Top of Data supplied

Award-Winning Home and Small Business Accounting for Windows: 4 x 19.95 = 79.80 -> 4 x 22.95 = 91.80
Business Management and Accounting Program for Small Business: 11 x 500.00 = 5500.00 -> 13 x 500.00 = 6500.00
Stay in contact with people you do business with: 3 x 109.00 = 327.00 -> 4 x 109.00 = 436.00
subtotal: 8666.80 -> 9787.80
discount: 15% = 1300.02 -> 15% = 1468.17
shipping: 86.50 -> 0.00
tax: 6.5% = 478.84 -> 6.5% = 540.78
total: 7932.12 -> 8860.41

Bottom of Data supplied

Exercise directions:
Return each line of the data above that includes the word "Accounting".

Written solution:
Award-Winning Home and Small Business Accounting for Windows: 4 x 19.95 = 79.80 -> 4 x 22.95 = 91.80
Business Management and Accounting Program for Small Business: 11 x 500.00 = 5500.00 -> 13 x 500.00 = 6500.00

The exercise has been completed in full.